Shortly after Richards’ study, he published Practical Criticism (Richards 1929). The text shook the foundations of literacy criticism and evolved quickly into the New Criticism movement. New Criticism would go on to become the dominant style of literary criticism for much of the twentieth century (Murfin and Ray 1997). Marshall McLuhan, the father of media ecology, was a student of Richards. McLuhan co-opted practical criticism from Richards, and intensified it by incorporating into it the literary tools of aphorisms, puns, and metaphors. He then applied this updated version to the inquiry of media, and went on to call it “probing around” (McLuhan 1968). If you have read any McLuhan, then you have experienced the deliverable of practical criticism applied to media ecology as a probe [6].

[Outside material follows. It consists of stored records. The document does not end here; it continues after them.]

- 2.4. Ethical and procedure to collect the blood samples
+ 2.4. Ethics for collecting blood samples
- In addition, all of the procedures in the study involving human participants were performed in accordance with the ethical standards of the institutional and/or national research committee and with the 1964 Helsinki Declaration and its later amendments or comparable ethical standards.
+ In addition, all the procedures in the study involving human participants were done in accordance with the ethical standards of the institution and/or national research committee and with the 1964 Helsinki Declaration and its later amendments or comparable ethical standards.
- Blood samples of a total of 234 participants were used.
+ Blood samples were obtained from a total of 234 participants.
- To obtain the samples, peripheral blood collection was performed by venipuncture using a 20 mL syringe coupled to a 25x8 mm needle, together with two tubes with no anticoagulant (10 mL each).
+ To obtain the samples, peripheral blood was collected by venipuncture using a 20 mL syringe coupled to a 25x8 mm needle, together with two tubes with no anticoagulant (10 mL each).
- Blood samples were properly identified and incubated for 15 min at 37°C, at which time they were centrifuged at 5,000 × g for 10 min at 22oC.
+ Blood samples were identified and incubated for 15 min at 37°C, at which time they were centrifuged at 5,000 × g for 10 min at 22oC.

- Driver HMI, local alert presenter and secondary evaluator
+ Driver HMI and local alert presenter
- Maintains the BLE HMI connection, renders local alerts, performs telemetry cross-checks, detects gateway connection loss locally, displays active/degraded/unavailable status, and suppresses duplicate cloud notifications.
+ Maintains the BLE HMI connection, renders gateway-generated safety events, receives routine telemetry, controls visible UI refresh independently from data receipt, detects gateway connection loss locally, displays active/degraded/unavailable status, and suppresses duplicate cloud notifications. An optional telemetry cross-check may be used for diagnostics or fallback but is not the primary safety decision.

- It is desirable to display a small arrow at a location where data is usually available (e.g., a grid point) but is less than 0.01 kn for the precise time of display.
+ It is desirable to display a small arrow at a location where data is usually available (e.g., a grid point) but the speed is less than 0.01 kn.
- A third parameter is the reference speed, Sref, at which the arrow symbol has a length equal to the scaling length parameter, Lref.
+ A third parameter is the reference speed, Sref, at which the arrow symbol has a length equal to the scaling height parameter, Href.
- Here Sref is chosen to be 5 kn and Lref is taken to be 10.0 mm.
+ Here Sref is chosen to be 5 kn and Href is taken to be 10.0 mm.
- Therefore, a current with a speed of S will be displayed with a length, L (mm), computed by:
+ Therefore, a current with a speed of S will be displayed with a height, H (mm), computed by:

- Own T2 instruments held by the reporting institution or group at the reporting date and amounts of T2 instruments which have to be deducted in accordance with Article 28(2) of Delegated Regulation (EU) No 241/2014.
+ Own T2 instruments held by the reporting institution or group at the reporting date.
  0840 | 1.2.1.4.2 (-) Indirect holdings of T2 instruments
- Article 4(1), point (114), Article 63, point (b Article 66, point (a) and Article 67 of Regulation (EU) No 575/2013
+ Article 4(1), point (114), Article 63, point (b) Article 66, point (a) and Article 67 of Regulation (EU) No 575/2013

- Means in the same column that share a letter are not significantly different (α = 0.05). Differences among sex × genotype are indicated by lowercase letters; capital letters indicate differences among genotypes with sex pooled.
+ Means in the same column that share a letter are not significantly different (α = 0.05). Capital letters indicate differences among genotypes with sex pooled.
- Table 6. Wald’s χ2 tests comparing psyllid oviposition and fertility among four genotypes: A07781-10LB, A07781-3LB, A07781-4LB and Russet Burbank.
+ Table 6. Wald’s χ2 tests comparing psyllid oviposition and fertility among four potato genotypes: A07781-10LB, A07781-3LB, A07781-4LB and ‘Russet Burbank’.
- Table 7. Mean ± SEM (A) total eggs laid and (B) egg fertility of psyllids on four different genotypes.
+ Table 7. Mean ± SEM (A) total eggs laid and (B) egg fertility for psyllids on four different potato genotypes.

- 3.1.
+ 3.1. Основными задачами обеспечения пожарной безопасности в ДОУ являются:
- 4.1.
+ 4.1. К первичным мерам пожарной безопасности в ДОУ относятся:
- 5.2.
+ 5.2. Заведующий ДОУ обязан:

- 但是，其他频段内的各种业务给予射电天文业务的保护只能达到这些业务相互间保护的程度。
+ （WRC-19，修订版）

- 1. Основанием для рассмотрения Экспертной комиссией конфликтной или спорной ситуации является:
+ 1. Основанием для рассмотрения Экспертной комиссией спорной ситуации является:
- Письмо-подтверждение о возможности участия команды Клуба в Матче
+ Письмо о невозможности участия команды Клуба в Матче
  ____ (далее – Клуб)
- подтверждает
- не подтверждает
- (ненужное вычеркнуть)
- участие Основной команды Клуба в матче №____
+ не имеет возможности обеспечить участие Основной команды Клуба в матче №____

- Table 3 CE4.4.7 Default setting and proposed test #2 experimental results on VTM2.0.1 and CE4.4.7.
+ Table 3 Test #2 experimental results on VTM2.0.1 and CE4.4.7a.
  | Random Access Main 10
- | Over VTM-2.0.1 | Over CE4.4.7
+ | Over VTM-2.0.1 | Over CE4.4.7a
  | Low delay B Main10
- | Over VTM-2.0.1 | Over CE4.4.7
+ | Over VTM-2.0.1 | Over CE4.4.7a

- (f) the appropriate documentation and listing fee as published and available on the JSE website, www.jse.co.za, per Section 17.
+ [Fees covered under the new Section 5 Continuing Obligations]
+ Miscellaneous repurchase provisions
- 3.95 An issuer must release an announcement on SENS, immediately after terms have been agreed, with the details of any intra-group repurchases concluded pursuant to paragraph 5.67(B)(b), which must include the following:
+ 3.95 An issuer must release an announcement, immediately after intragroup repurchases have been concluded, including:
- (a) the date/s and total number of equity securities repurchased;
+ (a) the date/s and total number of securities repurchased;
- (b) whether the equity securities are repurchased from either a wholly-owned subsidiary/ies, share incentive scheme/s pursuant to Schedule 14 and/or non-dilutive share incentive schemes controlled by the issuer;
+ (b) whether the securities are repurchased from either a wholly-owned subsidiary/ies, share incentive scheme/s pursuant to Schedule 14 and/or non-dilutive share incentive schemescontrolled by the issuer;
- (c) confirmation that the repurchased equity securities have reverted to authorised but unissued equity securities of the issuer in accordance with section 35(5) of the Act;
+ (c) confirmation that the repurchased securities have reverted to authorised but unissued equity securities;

Employed contemporarily, the probe is a flexible, even artistic, method that can be used to inform design. Using a probe to inform design is akin to, but more focused on identifying media effects, biases, and perceptions then, the design research methods used by firms such as IDEO [7]. In these instances, the observations and findings from the application of the method influence, perhaps even guides, a design. Unlike more formal classification or quantitative methods, where the framework for inquiry is laid out in advance, and perception may be necessarily constricted, a probe is intended to open up an environment so that structures and patterns emerge on their own through(out) the investigation. In this regard, a probe alleviates a common structural bias of more rigid methods. With these sorts of methods you already know what you are looking for in advance and/or how you are going to structure what you find once you have found it. An obvious, but often overlooked, weakness of these methods is the purposeful exclusion of recognising and acknowledging observations outside of the methods frame of reference or its presentation framework. The probe method is purposefully designed to control for these weaknesses. However, like all methods, it has its own weaknesses. The most obvious being its lack of rigid structure (which also might be its most obvious strength). A McLuhan aphorism, nicely justifies the probe method:

Categories numb perceptions (McLuhan 1971)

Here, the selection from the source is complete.